*** Data for this exercise Section Begins ***
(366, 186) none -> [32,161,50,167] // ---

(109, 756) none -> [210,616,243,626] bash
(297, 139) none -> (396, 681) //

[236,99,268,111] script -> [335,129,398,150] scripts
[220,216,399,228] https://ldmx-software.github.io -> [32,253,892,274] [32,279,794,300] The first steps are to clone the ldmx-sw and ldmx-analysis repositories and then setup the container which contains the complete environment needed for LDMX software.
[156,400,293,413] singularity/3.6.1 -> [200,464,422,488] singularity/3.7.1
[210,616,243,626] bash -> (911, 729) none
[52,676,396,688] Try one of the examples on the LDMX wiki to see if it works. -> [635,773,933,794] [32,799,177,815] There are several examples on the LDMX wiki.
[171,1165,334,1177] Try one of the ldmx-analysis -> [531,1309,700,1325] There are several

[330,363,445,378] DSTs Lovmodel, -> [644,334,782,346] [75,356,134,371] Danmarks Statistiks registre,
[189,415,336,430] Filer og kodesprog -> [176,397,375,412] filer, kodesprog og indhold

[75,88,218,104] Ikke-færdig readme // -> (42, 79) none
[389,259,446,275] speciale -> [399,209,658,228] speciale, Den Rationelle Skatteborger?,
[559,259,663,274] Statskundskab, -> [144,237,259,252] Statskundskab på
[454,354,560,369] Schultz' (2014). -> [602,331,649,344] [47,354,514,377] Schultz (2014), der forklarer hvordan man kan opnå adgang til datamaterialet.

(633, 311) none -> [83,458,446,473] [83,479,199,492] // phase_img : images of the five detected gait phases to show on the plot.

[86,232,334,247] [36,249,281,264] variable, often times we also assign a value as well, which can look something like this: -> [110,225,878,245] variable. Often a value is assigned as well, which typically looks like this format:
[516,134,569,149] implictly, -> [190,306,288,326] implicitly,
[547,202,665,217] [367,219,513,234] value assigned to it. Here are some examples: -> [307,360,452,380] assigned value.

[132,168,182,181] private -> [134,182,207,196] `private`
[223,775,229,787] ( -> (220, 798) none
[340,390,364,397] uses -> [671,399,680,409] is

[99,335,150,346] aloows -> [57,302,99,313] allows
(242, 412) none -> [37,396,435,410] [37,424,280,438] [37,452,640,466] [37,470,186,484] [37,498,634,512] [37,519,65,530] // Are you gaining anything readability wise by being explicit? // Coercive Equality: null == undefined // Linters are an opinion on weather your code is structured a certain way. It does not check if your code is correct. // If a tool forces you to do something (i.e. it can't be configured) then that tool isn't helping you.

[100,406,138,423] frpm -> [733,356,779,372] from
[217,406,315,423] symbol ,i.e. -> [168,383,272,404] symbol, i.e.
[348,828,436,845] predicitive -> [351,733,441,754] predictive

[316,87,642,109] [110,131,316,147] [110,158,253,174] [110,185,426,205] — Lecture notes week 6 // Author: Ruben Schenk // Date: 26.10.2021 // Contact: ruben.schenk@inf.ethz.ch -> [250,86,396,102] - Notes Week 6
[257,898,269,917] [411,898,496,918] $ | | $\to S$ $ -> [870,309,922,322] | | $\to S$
*** Data for this exercise Section Ends ***
Word for word, copy the listing above in its entirety.

(366, 186) none -> [32,161,50,167] // ---

(109, 756) none -> [210,616,243,626] bash
(297, 139) none -> (396, 681) //

[236,99,268,111] script -> [335,129,398,150] scripts
[220,216,399,228] https://ldmx-software.github.io -> [32,253,892,274] [32,279,794,300] The first steps are to clone the ldmx-sw and ldmx-analysis repositories and then setup the container which contains the complete environment needed for LDMX software.
[156,400,293,413] singularity/3.6.1 -> [200,464,422,488] singularity/3.7.1
[210,616,243,626] bash -> (911, 729) none
[52,676,396,688] Try one of the examples on the LDMX wiki to see if it works. -> [635,773,933,794] [32,799,177,815] There are several examples on the LDMX wiki.
[171,1165,334,1177] Try one of the ldmx-analysis -> [531,1309,700,1325] There are several

[330,363,445,378] DSTs Lovmodel, -> [644,334,782,346] [75,356,134,371] Danmarks Statistiks registre,
[189,415,336,430] Filer og kodesprog -> [176,397,375,412] filer, kodesprog og indhold

[75,88,218,104] Ikke-færdig readme // -> (42, 79) none
[389,259,446,275] speciale -> [399,209,658,228] speciale, Den Rationelle Skatteborger?,
[559,259,663,274] Statskundskab, -> [144,237,259,252] Statskundskab på
[454,354,560,369] Schultz' (2014). -> [602,331,649,344] [47,354,514,377] Schultz (2014), der forklarer hvordan man kan opnå adgang til datamaterialet.

(633, 311) none -> [83,458,446,473] [83,479,199,492] // phase_img : images of the five detected gait phases to show on the plot.

[86,232,334,247] [36,249,281,264] variable, often times we also assign a value as well, which can look something like this: -> [110,225,878,245] variable. Often a value is assigned as well, which typically looks like this format:
[516,134,569,149] implictly, -> [190,306,288,326] implicitly,
[547,202,665,217] [367,219,513,234] value assigned to it. Here are some examples: -> [307,360,452,380] assigned value.

[132,168,182,181] private -> [134,182,207,196] `private`
[223,775,229,787] ( -> (220, 798) none
[340,390,364,397] uses -> [671,399,680,409] is

[99,335,150,346] aloows -> [57,302,99,313] allows
(242, 412) none -> [37,396,435,410] [37,424,280,438] [37,452,640,466] [37,470,186,484] [37,498,634,512] [37,519,65,530] // Are you gaining anything readability wise by being explicit? // Coercive Equality: null == undefined // Linters are an opinion on weather your code is structured a certain way. It does not check if your code is correct. // If a tool forces you to do something (i.e. it can't be configured) then that tool isn't helping you.

[100,406,138,423] frpm -> [733,356,779,372] from
[217,406,315,423] symbol ,i.e. -> [168,383,272,404] symbol, i.e.
[348,828,436,845] predicitive -> [351,733,441,754] predictive

[316,87,642,109] [110,131,316,147] [110,158,253,174] [110,185,426,205] — Lecture notes week 6 // Author: Ruben Schenk // Date: 26.10.2021 // Contact: ruben.schenk@inf.ethz.ch -> [250,86,396,102] - Notes Week 6
[257,898,269,917] [411,898,496,918] $ | | $\to S$ $ -> [870,309,922,322] | | $\to S$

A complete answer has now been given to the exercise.